Blending Data Science Education with PM thinking

How my data science background has helped me become an effective + efficient growth PM

Most PMs are flying blind.

They have a question about how a feature is performing, so they file a ticket. They wait three days for a Data Scientist to write a SQL query. They spend another two days going back and forth because the requirements were misunderstood. By the time they have an answer, the momentum is gone.

This "latency tax" is the silent killer of good products.

On my team at Adobe, we don't have dedicated data scientists. At first, that looked like a resource gap. In reality, it became my biggest advantage. I stopped asking for data and started building the tools to find it myself.

The Problem with "Requesting" Data

When you outsource your curiosity to another team, you lose the nuance.

A data scientist can tell you the retention rate is 40%. But as a PM, you’re the only one who knows that "retention" for a professional editor in Japan looks completely different than for a hobbyist in the US.
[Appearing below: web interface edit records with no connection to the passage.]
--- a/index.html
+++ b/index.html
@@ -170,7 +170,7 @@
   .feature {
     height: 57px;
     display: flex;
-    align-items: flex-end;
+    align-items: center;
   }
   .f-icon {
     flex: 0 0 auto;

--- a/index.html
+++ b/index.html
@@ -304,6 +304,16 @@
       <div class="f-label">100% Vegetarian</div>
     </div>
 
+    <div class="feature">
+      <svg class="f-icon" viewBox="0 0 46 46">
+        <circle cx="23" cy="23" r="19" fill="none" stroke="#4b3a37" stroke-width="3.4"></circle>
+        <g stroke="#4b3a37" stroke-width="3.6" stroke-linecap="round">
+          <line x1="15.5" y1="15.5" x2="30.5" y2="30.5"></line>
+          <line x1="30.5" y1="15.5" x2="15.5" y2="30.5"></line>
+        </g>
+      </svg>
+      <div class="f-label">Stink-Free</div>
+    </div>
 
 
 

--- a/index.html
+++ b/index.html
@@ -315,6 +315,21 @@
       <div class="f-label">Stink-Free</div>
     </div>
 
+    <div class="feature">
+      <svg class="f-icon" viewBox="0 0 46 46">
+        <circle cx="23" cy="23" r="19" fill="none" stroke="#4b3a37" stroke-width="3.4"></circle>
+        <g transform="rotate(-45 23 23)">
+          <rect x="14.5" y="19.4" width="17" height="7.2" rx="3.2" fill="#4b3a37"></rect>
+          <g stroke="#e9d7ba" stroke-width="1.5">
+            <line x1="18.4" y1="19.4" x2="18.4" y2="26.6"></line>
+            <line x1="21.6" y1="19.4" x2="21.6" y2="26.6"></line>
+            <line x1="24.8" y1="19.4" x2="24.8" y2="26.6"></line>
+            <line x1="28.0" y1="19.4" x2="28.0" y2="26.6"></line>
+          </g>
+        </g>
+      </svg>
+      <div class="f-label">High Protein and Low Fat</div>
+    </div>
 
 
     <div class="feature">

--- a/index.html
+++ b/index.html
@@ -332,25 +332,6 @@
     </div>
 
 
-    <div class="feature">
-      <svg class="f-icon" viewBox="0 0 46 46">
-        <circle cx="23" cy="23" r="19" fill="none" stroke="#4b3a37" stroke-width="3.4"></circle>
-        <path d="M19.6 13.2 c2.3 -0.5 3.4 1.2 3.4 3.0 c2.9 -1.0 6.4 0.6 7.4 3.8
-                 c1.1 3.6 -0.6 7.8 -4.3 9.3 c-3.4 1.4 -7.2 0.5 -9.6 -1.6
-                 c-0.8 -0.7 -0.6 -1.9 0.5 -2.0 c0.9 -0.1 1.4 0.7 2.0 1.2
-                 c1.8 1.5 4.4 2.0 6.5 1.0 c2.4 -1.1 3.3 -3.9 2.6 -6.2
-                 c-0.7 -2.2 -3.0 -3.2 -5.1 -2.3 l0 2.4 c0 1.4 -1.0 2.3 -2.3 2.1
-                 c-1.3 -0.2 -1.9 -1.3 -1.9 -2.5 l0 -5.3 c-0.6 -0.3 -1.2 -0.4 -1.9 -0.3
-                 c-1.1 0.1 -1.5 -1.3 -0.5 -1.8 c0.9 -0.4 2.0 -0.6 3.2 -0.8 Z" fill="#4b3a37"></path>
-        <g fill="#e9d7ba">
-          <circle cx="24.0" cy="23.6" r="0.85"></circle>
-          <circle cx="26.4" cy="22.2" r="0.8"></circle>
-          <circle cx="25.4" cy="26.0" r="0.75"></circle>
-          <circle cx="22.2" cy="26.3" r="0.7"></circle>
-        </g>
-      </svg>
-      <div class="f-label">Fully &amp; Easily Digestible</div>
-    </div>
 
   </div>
If you can’t query the data yourself, you’re stuck with whatever "standard" dashboard someone else thought was important six months ago.

Why You Need to Build Your Own Instruments

A few months ago, I was looking into Photoshop retention. I realized the core team didn't have a specific way to track how early engagement predicted long-term churn.
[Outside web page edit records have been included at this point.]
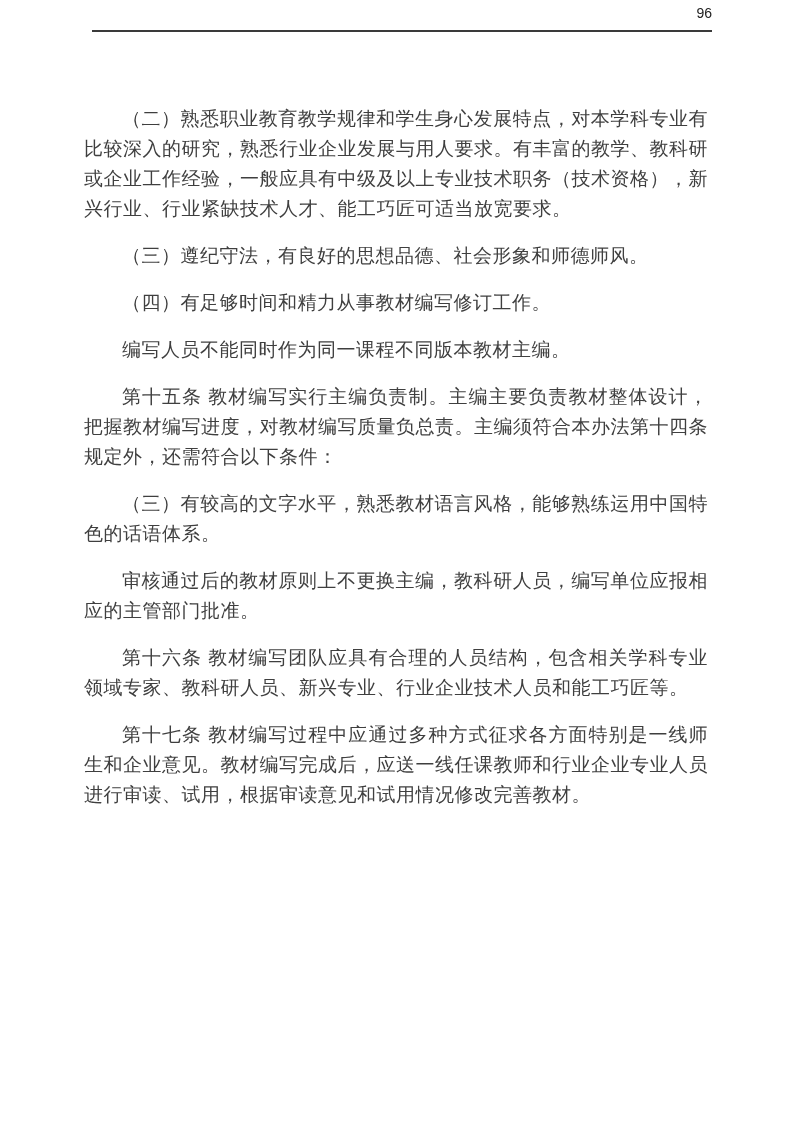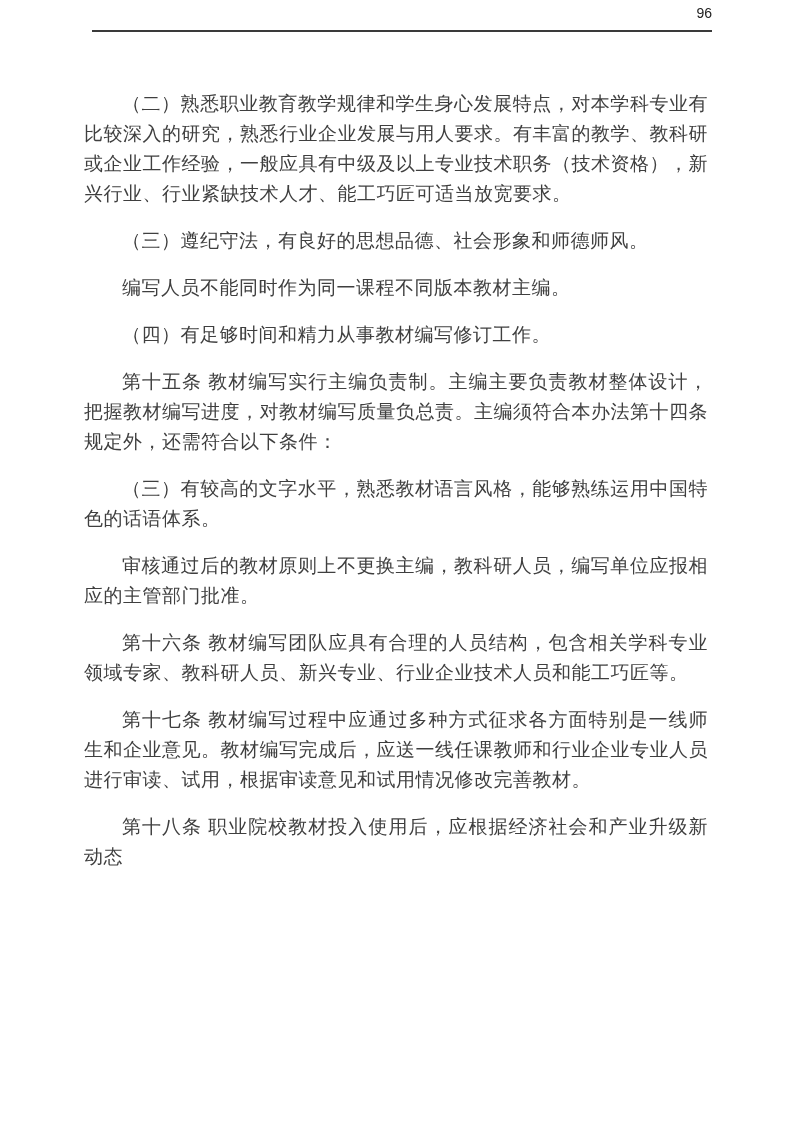--- a/index.html
+++ b/index.html
@@ -49,7 +49,7 @@
     font-size: 19px;
     line-height: 30px;
     letter-spacing: 0.5px;
-    margin: 1px 0 17px 0;
+    margin: 16px 0 17px 0;
     text-indent: 2em;
     text-align: justify;
     color: var(--text-color, #3f3f3f);

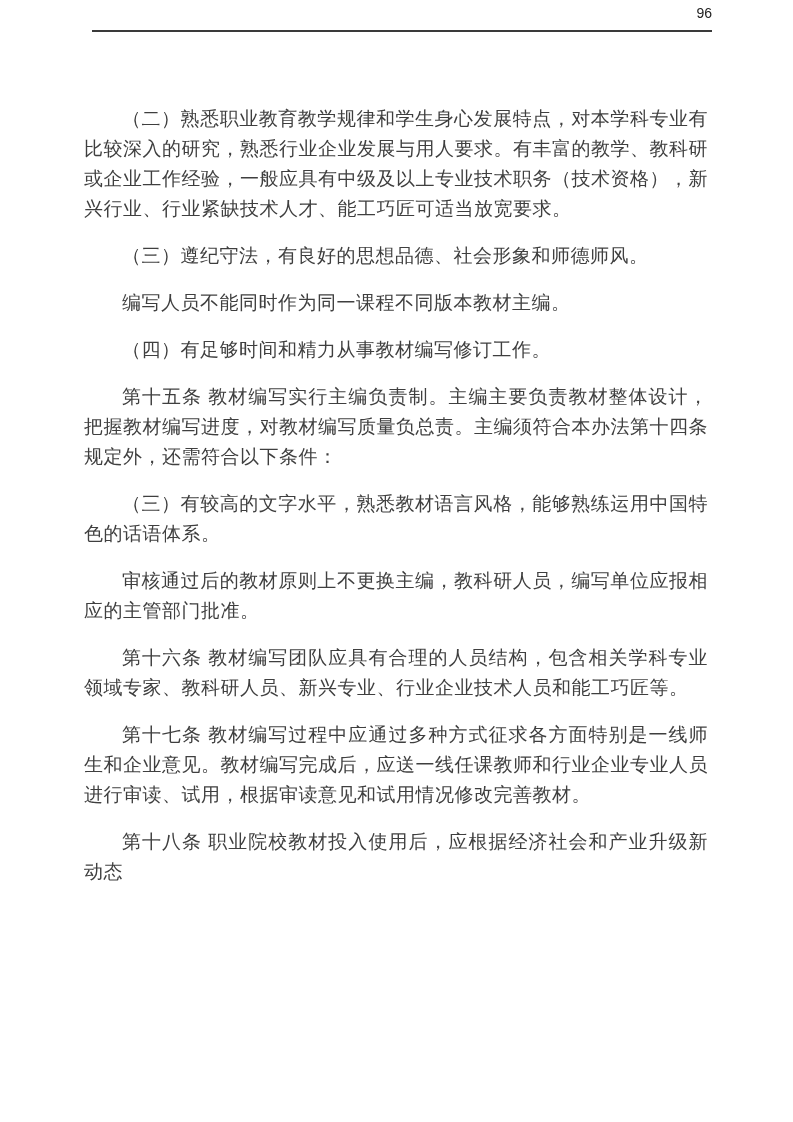--- a/index.html
+++ b/index.html
@@ -64,8 +64,8 @@
   <div class="content">
       <p>（二）熟悉职业教育教学规律和学生身心发展特点，对本学科专业有比较深入的研究，熟悉行业企业发展与用人要求。有丰富的教学、教科研或企业工作经验，一般应具有中级及以上专业技术职务（技术资格），新兴行业、行业紧缺技术人才、能工巧匠可适当放宽要求。</p>
       <p>（三）遵纪守法，有良好的思想品德、社会形象和师德师风。</p>
+      <p>（四）有足够时间和精力从事教材编写修订工作。</p>
       <p>编写人员不能同时作为同一课程不同版本教材主编。</p>
-      <p>（四）有足够时间和精力从事教材编写修订工作。</p>
       <p>第十五条 教材编写实行主编负责制。主编主要负责教材整体设计，把握教材编写进度，对教材编写质量负总责。主编须符合本办法第十四条规定外，还需符合以下条件：</p>
       <p>（三）有较高的文字水平，熟悉教材语言风格，能够熟练运用中国特色的话语体系。</p>
       <p>审核通过后的教材原则上不更换主编，教科研人员，编写单位应报相应的主管部门批准。</p>

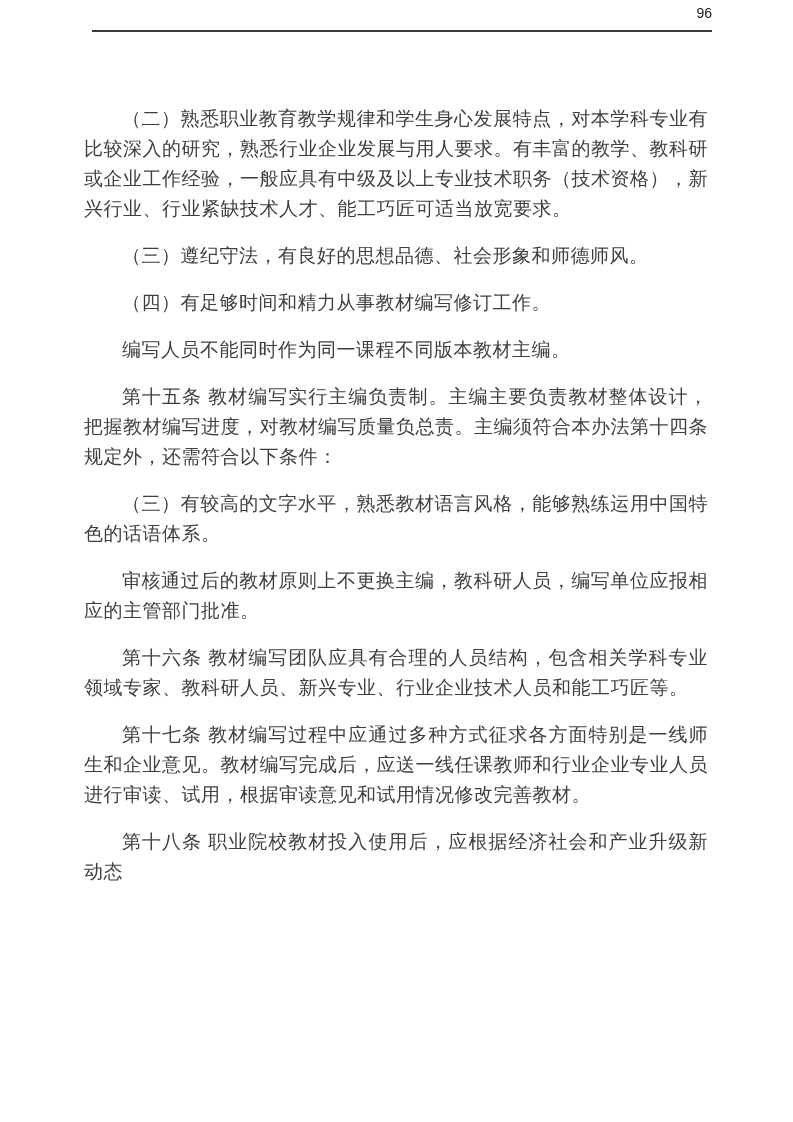--- a/index.html
+++ b/index.html
@@ -71,7 +71,6 @@
       <p>审核通过后的教材原则上不更换主编，教科研人员，编写单位应报相应的主管部门批准。</p>
       <p>第十六条 教材编写团队应具有合理的人员结构，包含相关学科专业领域专家、教科研人员、新兴专业、行业企业技术人员和能工巧匠等。</p>
       <p>第十七条 教材编写过程中应通过多种方式征求各方面特别是一线师生和企业意见。教材编写完成后，应送一线任课教师和行业企业专业人员进行审读、试用，根据审读意见和试用情况修改完善教材。</p>
-      <p>第十八条 职业院校教材投入使用后，应根据经济社会和产业升级新动态</p>
     </div>
 </div>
I didn't wait for a roadmap slot. I built a custom retention analysis tool from scratch. I've carried out similar exercises for every flagship product that I have worked on at Adobe over the past 4 years. These include Photoshop, Illustrator, Firefly, Adobe Express, Premiere Pro and Lightroom.

Because I was the one digging through the raw numbers, I noticed something the Illustrator team had missed: their model for predicting customer value had a massive discrepancy in how it looked at tool usage.

I didn't just find a bug; I found a strategic flaw. If I had been waiting for a weekly report, I never would have seen it.

The In-Product Funnel is Where Growth Lives

Most people look at the business funnel as a straight line: Traffic → Acquisition → Retention. That’s too shallow.

I look at the "In-Product" funnel. I want to see the friction between starting a tool and actually finishing a task.

Did the user export?

How deep was the session?

Did they exit unsuccessfully?

When you cross-reference those actions with tenure and subscription type, you stop guessing. You start knowing exactly why a user in a specific country is giving up.

Influence Without an Engineering Team

I don’t have a dedicated engineering team. To get anything done, I have to convince other PMs to prioritize my initiatives.

Data is the only lever that works in that environment.

I don't walk into meetings with "opinions." I walk in with a Diagnostic Snapshot. When I can show a product lead exactly where their users are dropping off—backed by my own analysis—the conversation shifts from "Should we do this?" to "How fast can we build it?"

The Verdict

Being a "Technical PM" isn't about knowing how to code for the sake of it. It’s about shortening the time between a question and a decision.

If you own the strategy but don't own the data, you’re just a middleman. I’d rather be a one-man show who can own the process from the first line of code to the final execution.

Speed is a feature. Don’t wait for a dashboard to tell you what to do. Build the dashboard yourself.